╭─ SUPPLIED DATA

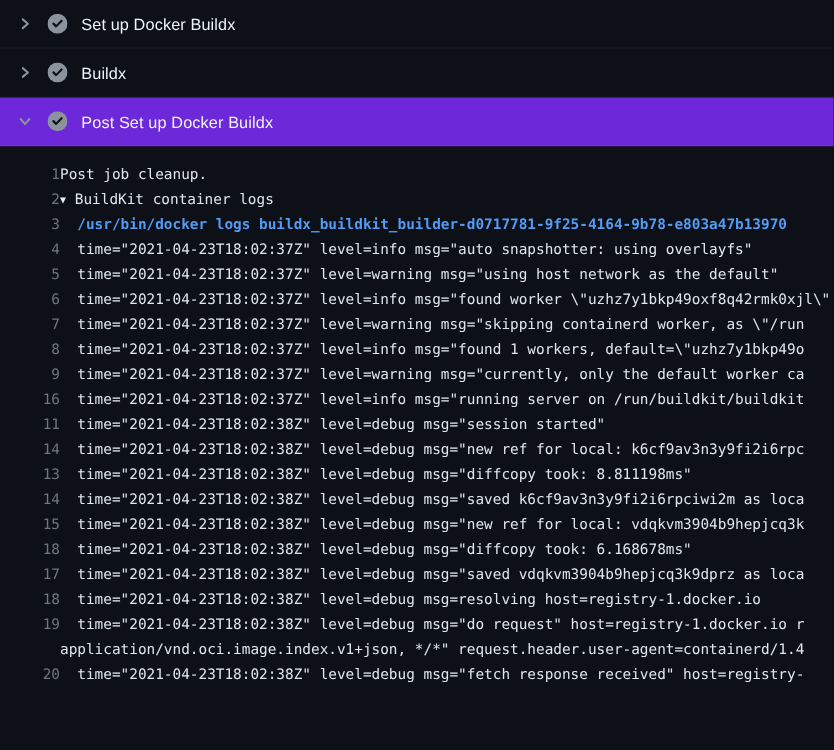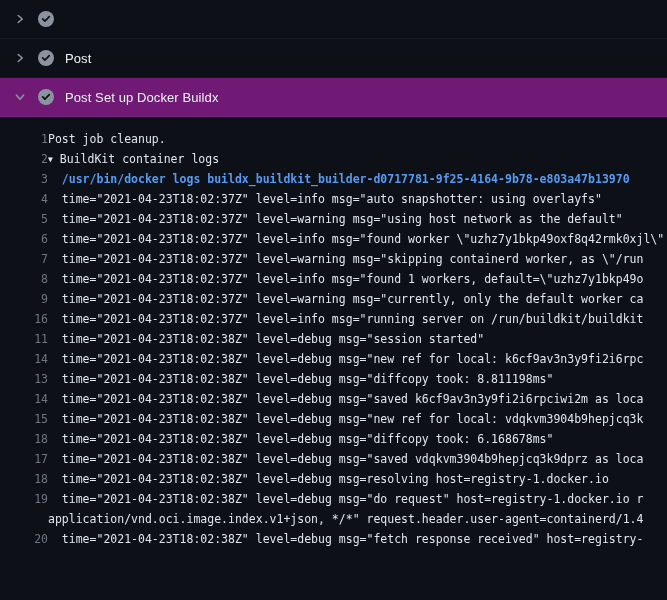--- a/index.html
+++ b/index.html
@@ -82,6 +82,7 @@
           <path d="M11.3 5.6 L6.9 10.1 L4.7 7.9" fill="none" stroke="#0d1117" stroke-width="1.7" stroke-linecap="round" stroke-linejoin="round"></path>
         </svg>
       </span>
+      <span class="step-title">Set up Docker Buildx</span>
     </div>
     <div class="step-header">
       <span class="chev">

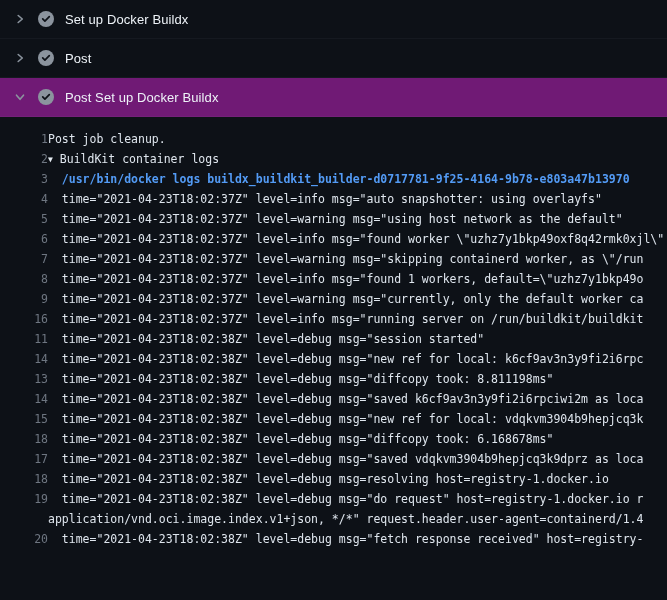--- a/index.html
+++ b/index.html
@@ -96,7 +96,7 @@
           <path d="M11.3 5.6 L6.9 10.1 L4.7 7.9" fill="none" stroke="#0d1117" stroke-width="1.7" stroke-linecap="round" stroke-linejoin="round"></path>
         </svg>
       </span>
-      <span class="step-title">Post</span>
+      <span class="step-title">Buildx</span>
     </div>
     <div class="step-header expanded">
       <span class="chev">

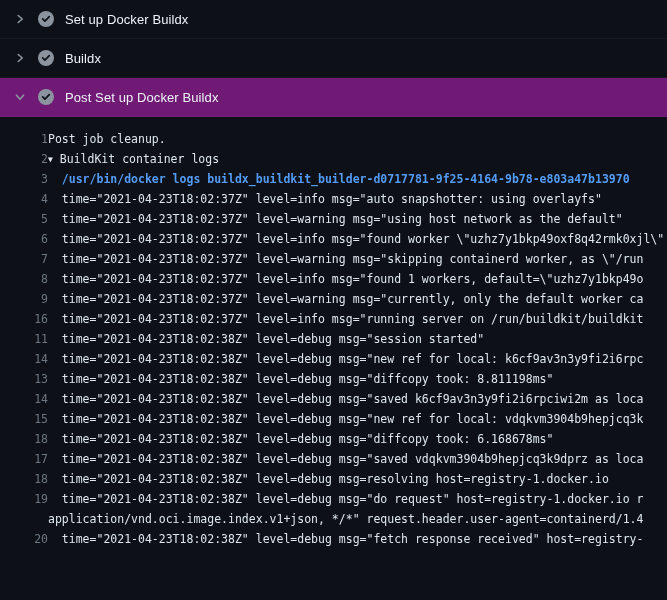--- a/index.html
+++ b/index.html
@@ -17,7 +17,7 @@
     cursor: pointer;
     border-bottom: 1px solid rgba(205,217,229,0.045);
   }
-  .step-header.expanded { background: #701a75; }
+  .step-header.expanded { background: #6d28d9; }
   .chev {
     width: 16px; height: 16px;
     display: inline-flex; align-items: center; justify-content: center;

╰─
╭─ SUPPLIED DATA

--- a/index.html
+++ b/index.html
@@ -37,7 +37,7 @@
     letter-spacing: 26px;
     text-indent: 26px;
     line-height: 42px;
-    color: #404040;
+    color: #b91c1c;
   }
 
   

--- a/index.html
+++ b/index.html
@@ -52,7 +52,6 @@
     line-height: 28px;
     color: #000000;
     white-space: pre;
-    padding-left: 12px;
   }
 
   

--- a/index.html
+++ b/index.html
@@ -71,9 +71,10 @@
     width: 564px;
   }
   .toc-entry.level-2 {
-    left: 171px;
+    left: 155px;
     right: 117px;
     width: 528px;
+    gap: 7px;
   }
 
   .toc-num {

╰─

**INSTRUCTIONS FOR THE TASK:** Given the records above, return exactly the lines starting at the line containing "width: 16px; height: 16px;" and ending at the line containing "display: inline-flex; align-items: center;", including both.

**EXERCISE ANSWER:**
     width: 16px; height: 16px;
     display: inline-flex; align-items: center; justify-content: center;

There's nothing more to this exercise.